先日,市原市内にある小学校で実験授業を行いました。テーマは,「ケミストリーってなあ~に」で,化学反応に関する実験を紹介しました。授業がはじまると,児童たちの興味津々な態度やレスポンスの良さには大変驚かされました。演示実験は,テルミット反応など高等学校では馴染みのある化学反応を中心に行いました。小学校では,6年生で「酸・アルカリ」を学習するようで,化学反応を身近で見る体験は初めての児童が多かったと思います。
中学校や高等学校では,理科が難しいと感じる生徒が多くなり,興味・関心はあっても身近な存在としての認識が薄れている生徒が多いようです。定性的な観察に対しては簡単に受け入れることができても,定量的・論理的な部分(計算力,思考能力)になると急に高いハードルとして受け止めてしまい,遠い存在になるのかなと感じます。そうならないためには,土台となる小・中・高の理科教育をそれぞれのステージおいて「やるべきことをやる」姿勢で教授する必要があるのではないかと思います(現実は難しい問題が多くありますね)。今回の実験授業を通じて,小学校での理科教育の構築と中学校でのシフトならびにレベルアップがどう成されたかによって,生徒のモチベーションが異なってくるのではないかと感じました。

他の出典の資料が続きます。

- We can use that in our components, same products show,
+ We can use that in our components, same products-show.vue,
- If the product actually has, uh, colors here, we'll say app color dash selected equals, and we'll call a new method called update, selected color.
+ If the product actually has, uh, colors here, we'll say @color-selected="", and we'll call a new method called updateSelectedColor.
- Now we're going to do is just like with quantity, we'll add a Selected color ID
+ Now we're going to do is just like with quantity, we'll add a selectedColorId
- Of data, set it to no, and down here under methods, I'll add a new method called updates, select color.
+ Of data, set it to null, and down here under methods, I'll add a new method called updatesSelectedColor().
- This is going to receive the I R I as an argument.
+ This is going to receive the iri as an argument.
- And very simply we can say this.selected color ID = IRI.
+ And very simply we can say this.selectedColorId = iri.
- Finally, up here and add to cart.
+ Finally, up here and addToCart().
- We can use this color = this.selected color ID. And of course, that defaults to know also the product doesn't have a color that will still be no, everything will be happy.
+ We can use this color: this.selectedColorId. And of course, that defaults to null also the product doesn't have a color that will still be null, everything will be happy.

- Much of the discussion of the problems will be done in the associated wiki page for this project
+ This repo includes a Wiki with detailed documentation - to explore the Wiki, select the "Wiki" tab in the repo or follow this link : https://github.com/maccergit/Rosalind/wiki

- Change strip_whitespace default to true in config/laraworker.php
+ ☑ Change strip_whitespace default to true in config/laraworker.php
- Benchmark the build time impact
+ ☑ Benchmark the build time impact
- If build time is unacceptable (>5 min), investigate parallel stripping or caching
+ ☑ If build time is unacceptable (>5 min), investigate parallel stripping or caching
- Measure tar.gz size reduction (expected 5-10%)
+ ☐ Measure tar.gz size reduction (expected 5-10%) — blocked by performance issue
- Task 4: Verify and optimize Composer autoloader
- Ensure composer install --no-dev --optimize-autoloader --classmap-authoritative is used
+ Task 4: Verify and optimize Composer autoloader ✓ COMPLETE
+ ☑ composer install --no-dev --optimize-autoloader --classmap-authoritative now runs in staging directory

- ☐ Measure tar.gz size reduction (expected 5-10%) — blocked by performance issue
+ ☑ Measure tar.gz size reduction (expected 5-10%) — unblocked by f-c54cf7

実験授業に参加してくれた児童達がどのように感じてくれたか,「どうして?」「何で?」「なぜ?」という疑問から,「やってみる」「調べてみる」という行動へ,そして「そうだったのか」「わかった」「なるほど」という理解へ,さらには「この場合はどうかな」「さらにやってみよう・追求してみよう」という探求へとレベルアップしていくレールのスタートに今日の実験がなってくれれば嬉しい限りです。楽しい半日でした。